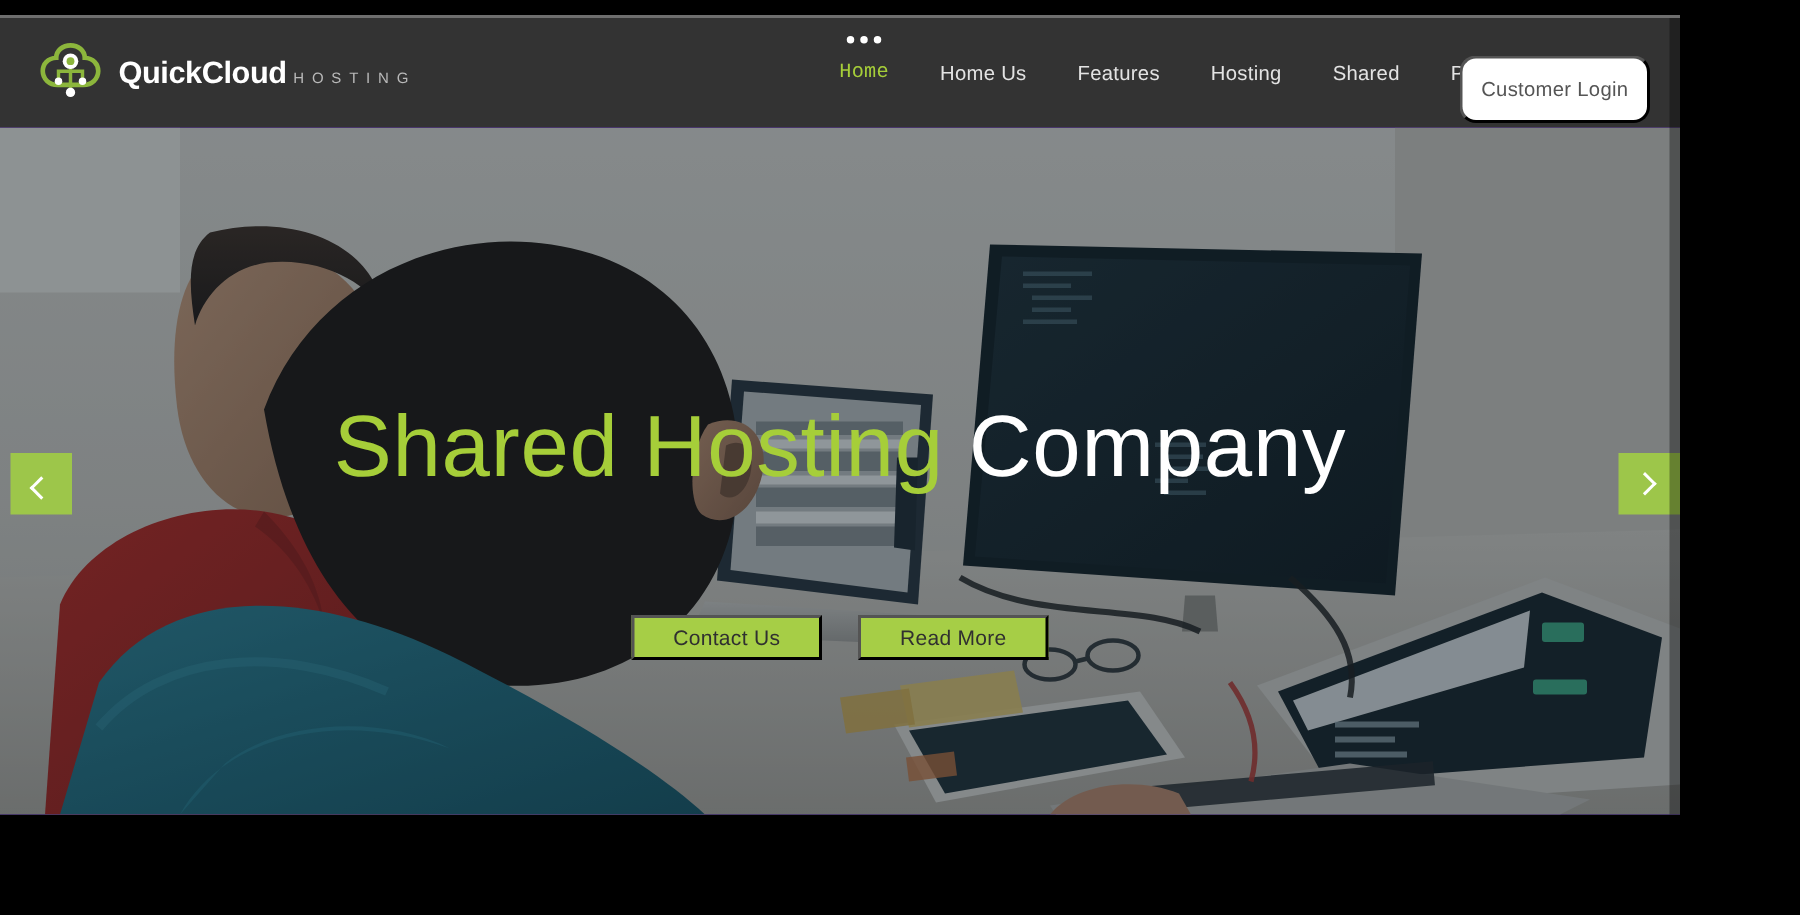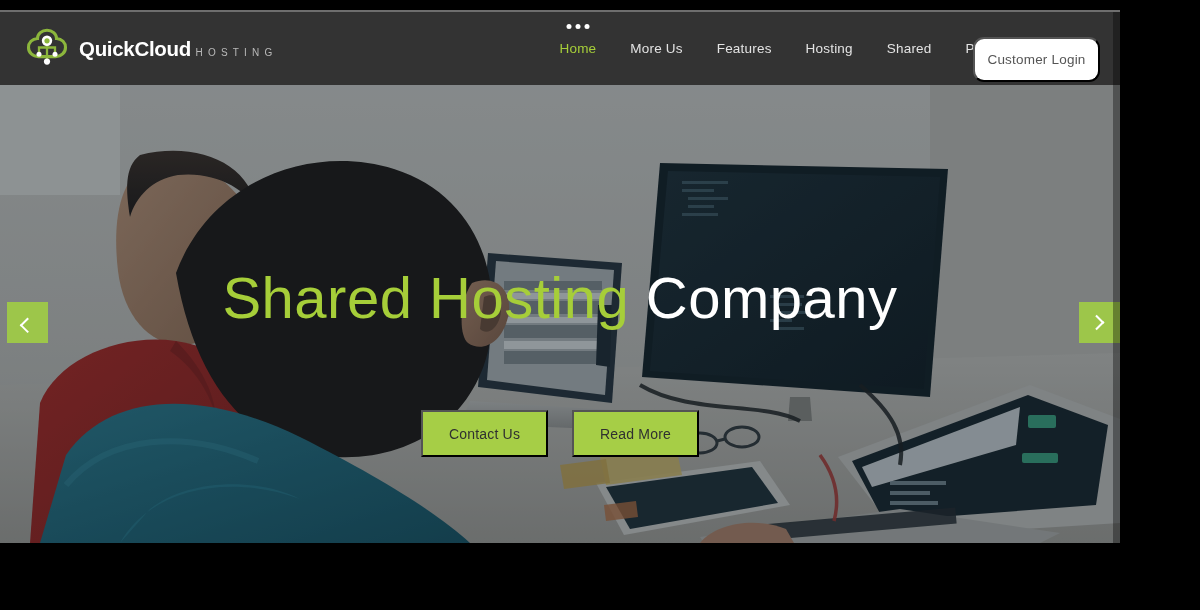--- a/index.html
+++ b/index.html
@@ -92,7 +92,7 @@
     white-space: nowrap;
     cursor: pointer;
   }
-  .nav-item.active { color: #a6ce39; }
+  .nav-item.active { color: #a6ce39; font-family: Liberation Mono, monospace; }
   #nav-dots {
     position: absolute;
     top: -17px;

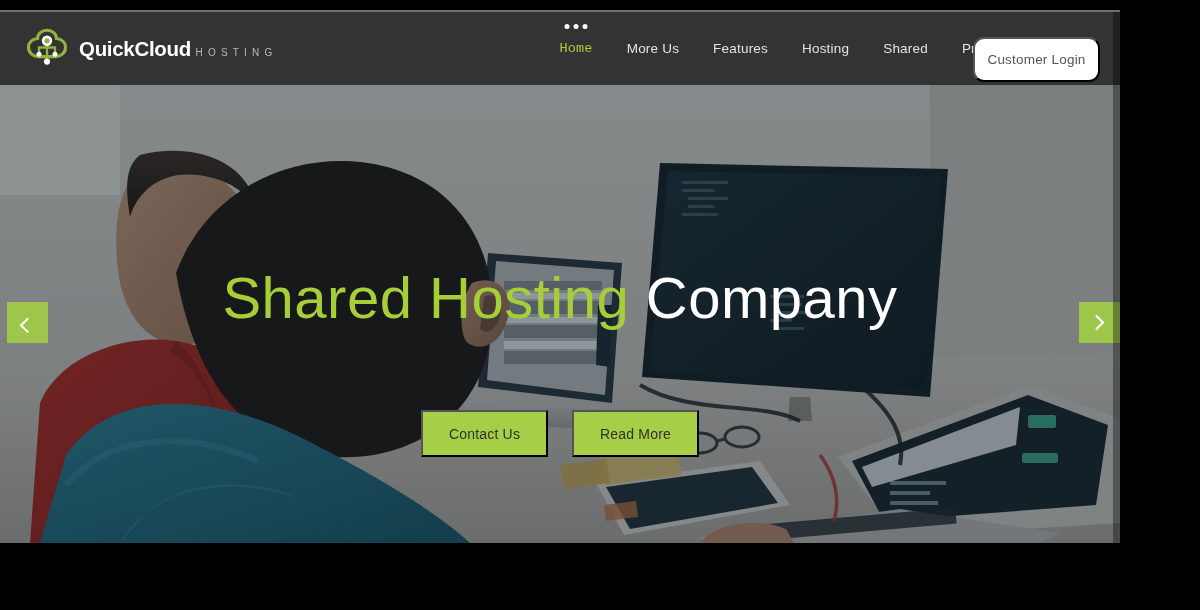--- a/index.html
+++ b/index.html
@@ -266,7 +266,7 @@
             </span>
           <span>Home</span>
         </a>
-        <a class="nav-item">More Us</a>
+        <a class="nav-item">Home Us</a>
         <a class="nav-item">Features</a>
         <a class="nav-item">Hosting</a>
         <a class="nav-item">Shared</a>

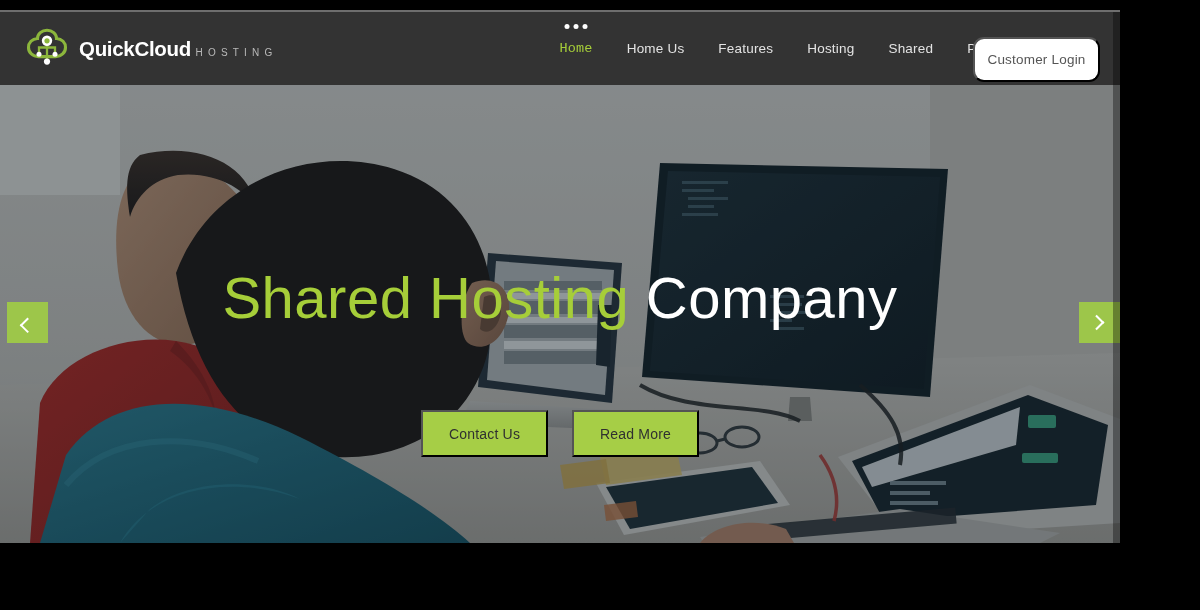--- a/index.html
+++ b/index.html
@@ -182,7 +182,7 @@
     gap: 24px;
   }
   .hero-btn {
-    width: 127px; height: 47px;
+    width: 127px; height: 30px;
     background: #a6ce46;
     color: #303030;
     font-size: 14px;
########################################
** Try it **
Return the data above unchanged. Pictures are not part of the copy.

** Written answer **
--- a/index.html
+++ b/index.html
@@ -92,7 +92,7 @@
     white-space: nowrap;
     cursor: pointer;
   }
-  .nav-item.active { color: #a6ce39; }
+  .nav-item.active { color: #a6ce39; font-family: Liberation Mono, monospace; }
   #nav-dots {
     position: absolute;
     top: -17px;

--- a/index.html
+++ b/index.html
@@ -266,7 +266,7 @@
             </span>
           <span>Home</span>
         </a>
-        <a class="nav-item">More Us</a>
+        <a class="nav-item">Home Us</a>
         <a class="nav-item">Features</a>
         <a class="nav-item">Hosting</a>
         <a class="nav-item">Shared</a>

--- a/index.html
+++ b/index.html
@@ -182,7 +182,7 @@
     gap: 24px;
   }
   .hero-btn {
-    width: 127px; height: 47px;
+    width: 127px; height: 30px;
     background: #a6ce46;
     color: #303030;
     font-size: 14px;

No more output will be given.